One of the Swedish capital’s best known hotels has plenty of reasons why locals, including the royal family, go there to relax
It’s not often you see royals popping over for a local delicacy in your hotel, but at the First Hotel Reisen in Stockholm’s old quarter you just might.
Sweden’s King Carl Gustaf, Queen Silvia and close family sometimes drop in from the Royal Palace around the corner.
And it’s not just the royals that have a special place in their hearts for this hotel.
For many years, the First Hotel Reisen’s piano bar was the place to come if you wanted to see world-class musicians plying their trade. There’s now plans afoot to restore this feature.

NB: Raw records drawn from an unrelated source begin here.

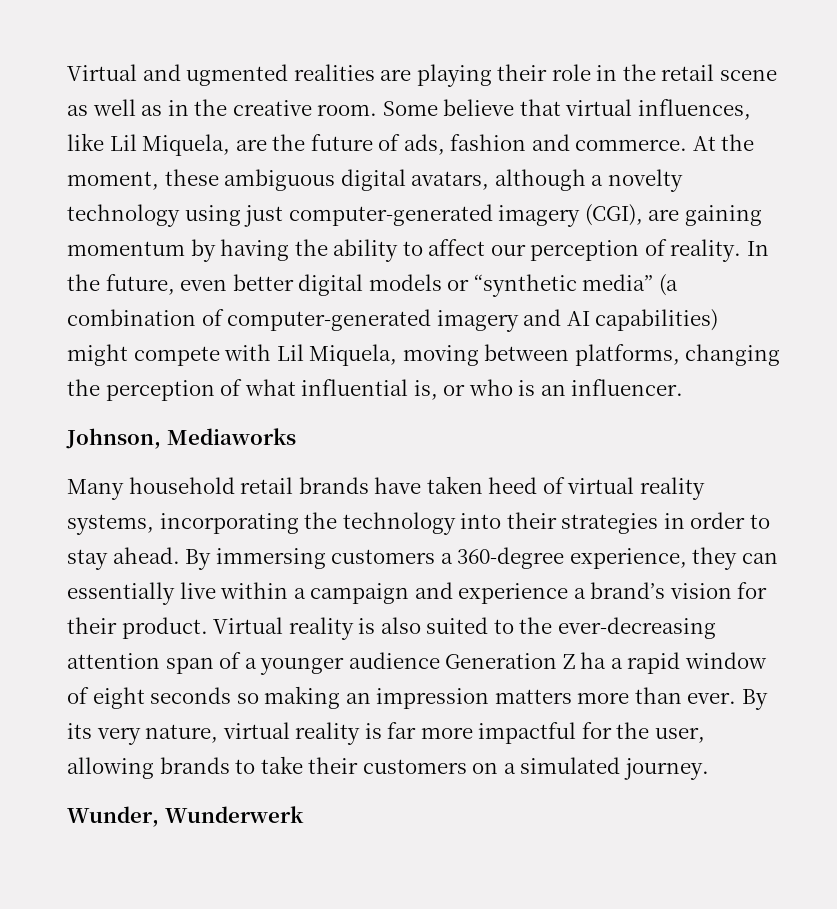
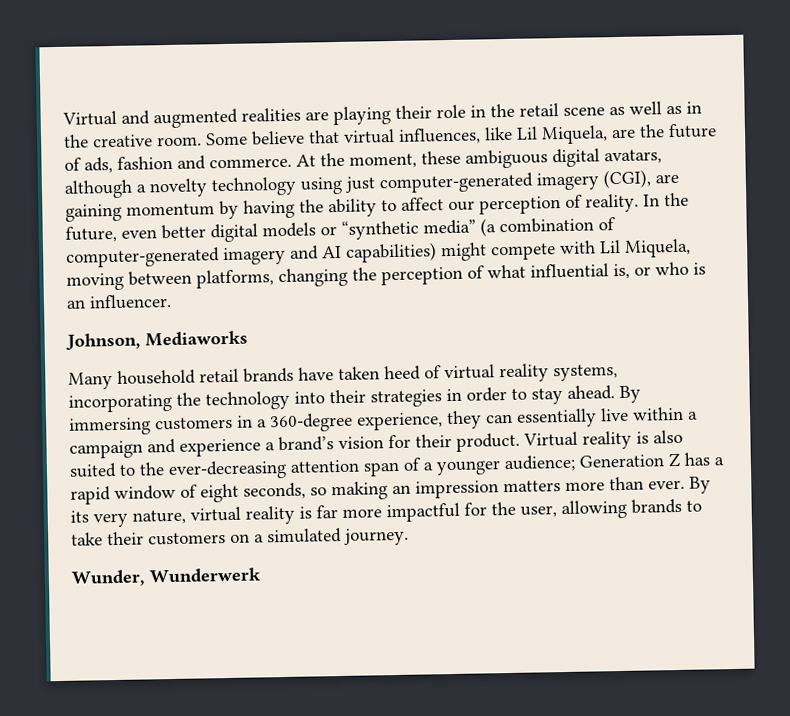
- Virtual and ugmented realities are playing their role in the retail scene as well as in the creative room.
+ Virtual and augmented realities are playing their role in the retail scene as well as in the creative room.
- By immersing customers a 360-degree experience, they can essentially live within a campaign and experience a brand’s vision for their product.
+ By immersing customers in a 360-degree experience, they can essentially live within a campaign and experience a brand’s vision for their product.
- Virtual reality is also suited to the ever-decreasing attention span of a younger audience Generation Z ha a rapid window of eight seconds so making an impression matters more than ever.
+ Virtual reality is also suited to the ever-decreasing attention span of a younger audience; Generation Z has a rapid window of eight seconds, so making an impression matters more than ever.

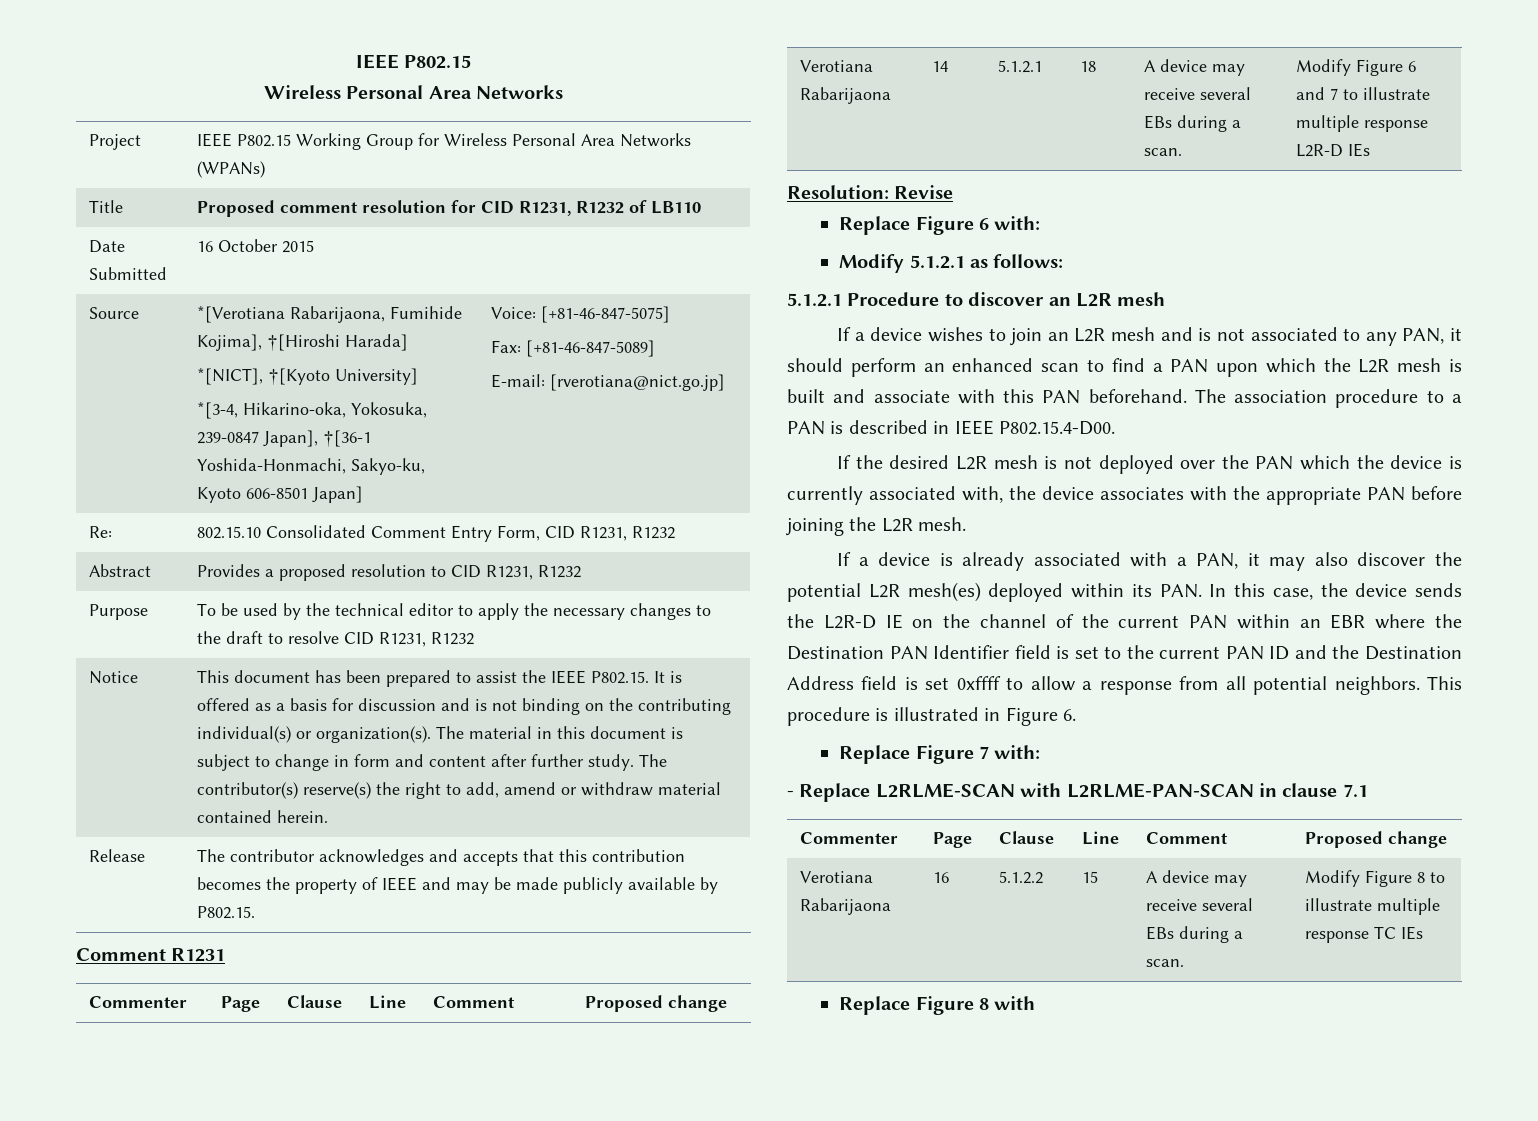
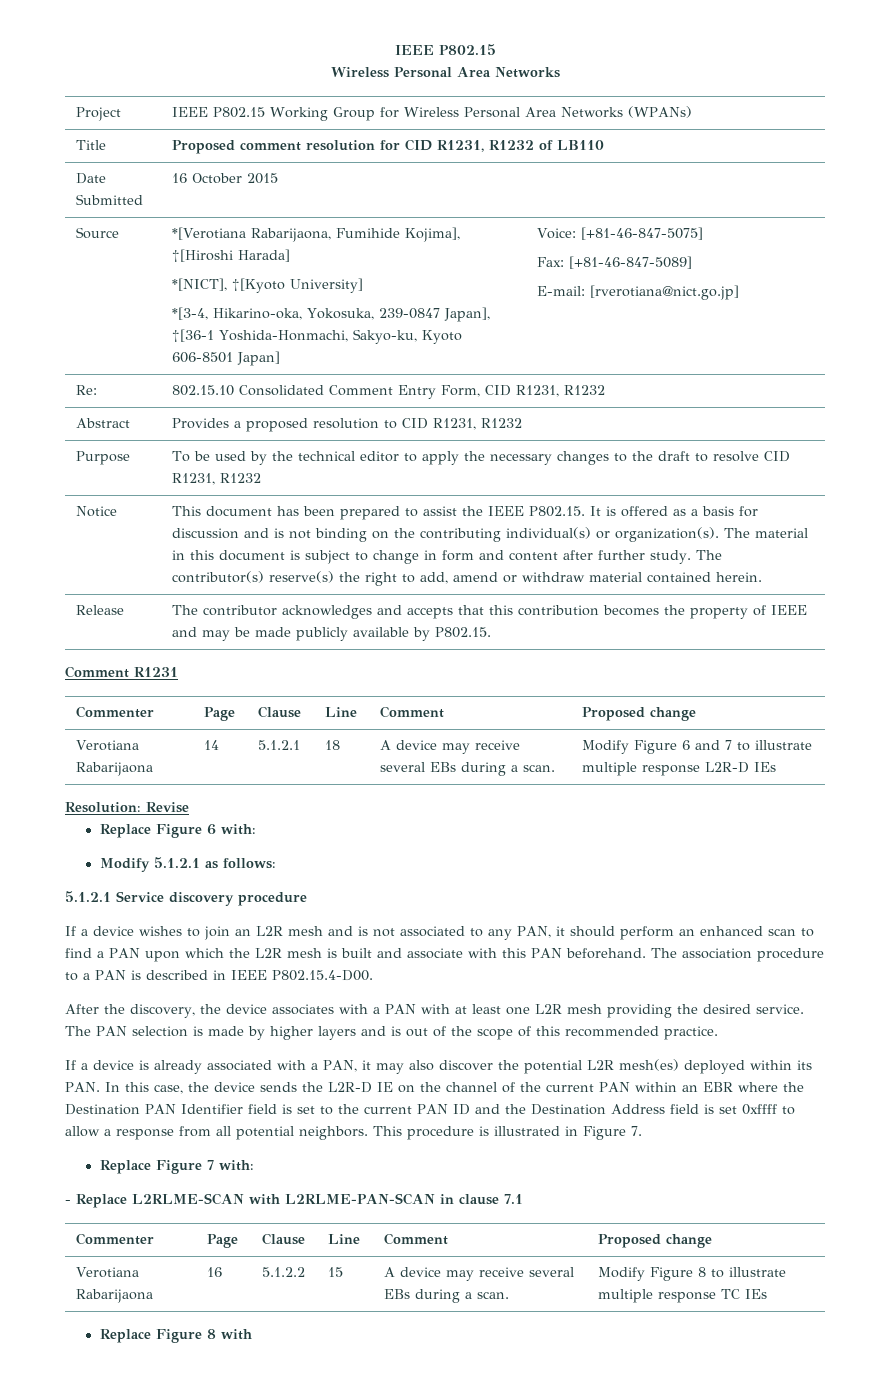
- 5.1.2.1 Procedure to discover an L2R mesh
+ 5.1.2.1 Service discovery procedure
- If the desired L2R mesh is not deployed over the PAN which the device is currently associated with, the device associates with the appropriate PAN before joining the L2R mesh.
+ After the discovery, the device associates with a PAN with at least one L2R mesh providing the desired service. The PAN selection is made by higher layers and is out of the scope of this recommended practice.
- This procedure is illustrated in Figure 6.
+ This procedure is illustrated in Figure 7.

It was also the favourite destination for the mother of the Norwegian developer who bought the hotel and is in the process of sprucing up the lounge area to reflect the diverse crowd that flock to this Stockholm institution.
One attraction of First Hotel Reisen is its fabulous waterside location which affords views across the Baltic Sea and Lake Mälaren or alternatively the alleys and rooftops of renaissance Stockholm in the Old Town on the other side.
The Vasa Museum, the contemporary photography gallery Fotografiska, and other attractions such as Abba The Museum are all nearby. Central Railway Station- with 25 a minute connection to the airport is only 15 minutes on foot.
Dating back to 1760, the hotel is actually two connected buildings that were used for loading and storing goods before they were shipped away.
It’s been a hotel since 1819 and in 1930 a grand façade, decorated with small sculptures, was added to give an imposing presence on the waterfront.
Enter into the lobby and you’re faced with sleek Swedish design, a hint of city chic that blends well with the older elements of the hotel.
From the restaurant you can watch various vessels plying back and forth while Stockholmers pedal furiously along cycle ways on the waterfront.
During my stay the atmospheric bar and lounge areas were filled with a crowd of New York culture seekers whose gregarious din filled every room.
Although Sweden was experiencing a heatwave in May it was quite possible to imagine how the wood-paneled rooms would be the perfect bolt hole on a snowy winter night, especially by the fireside in the old library.
For supper I had a delicious dish of meatballs with potato puree, lingonberries and pickled cucumber a local delicacy followed by cardamom baked rhubarb.
I then retreated to an extremely comfortable room, featuring polished wooden floors and exposed brickwork, and prepared for a run around the harbour the following morning.
Having lapped the nearby island of Skeppsholmen, which houses old fortifications and a modern art gallery, I arrived back at the hotel in time for breakfast which featured many Scandinavian specialties all the while taking in that view.
I then had time to explore the rest of the hotel including the spa found in a rustic double barrel vault that is actually part of Stockholm’s old city wall, dating back to the 1600s.
Elsewhere in the depths of the hotel you can find the handprint of one of the women that worked on the original building’s construction.
Perhaps the most extraordinary find of all is the dining room formed from the interior of SS Per Brahe, a ship that went under in 1918 taking all crew and passengers with her including the painter John Bauer and his family.
The ship was rescued in 1922, restored and brought back into service until the 1950s when its interior ended up at the First Hotel Reisen.
It’s in this hideaway that the Swedish royals come to discretely tuck into Scandinavian comfort food, something only a few locals were aware of. Until now, that is.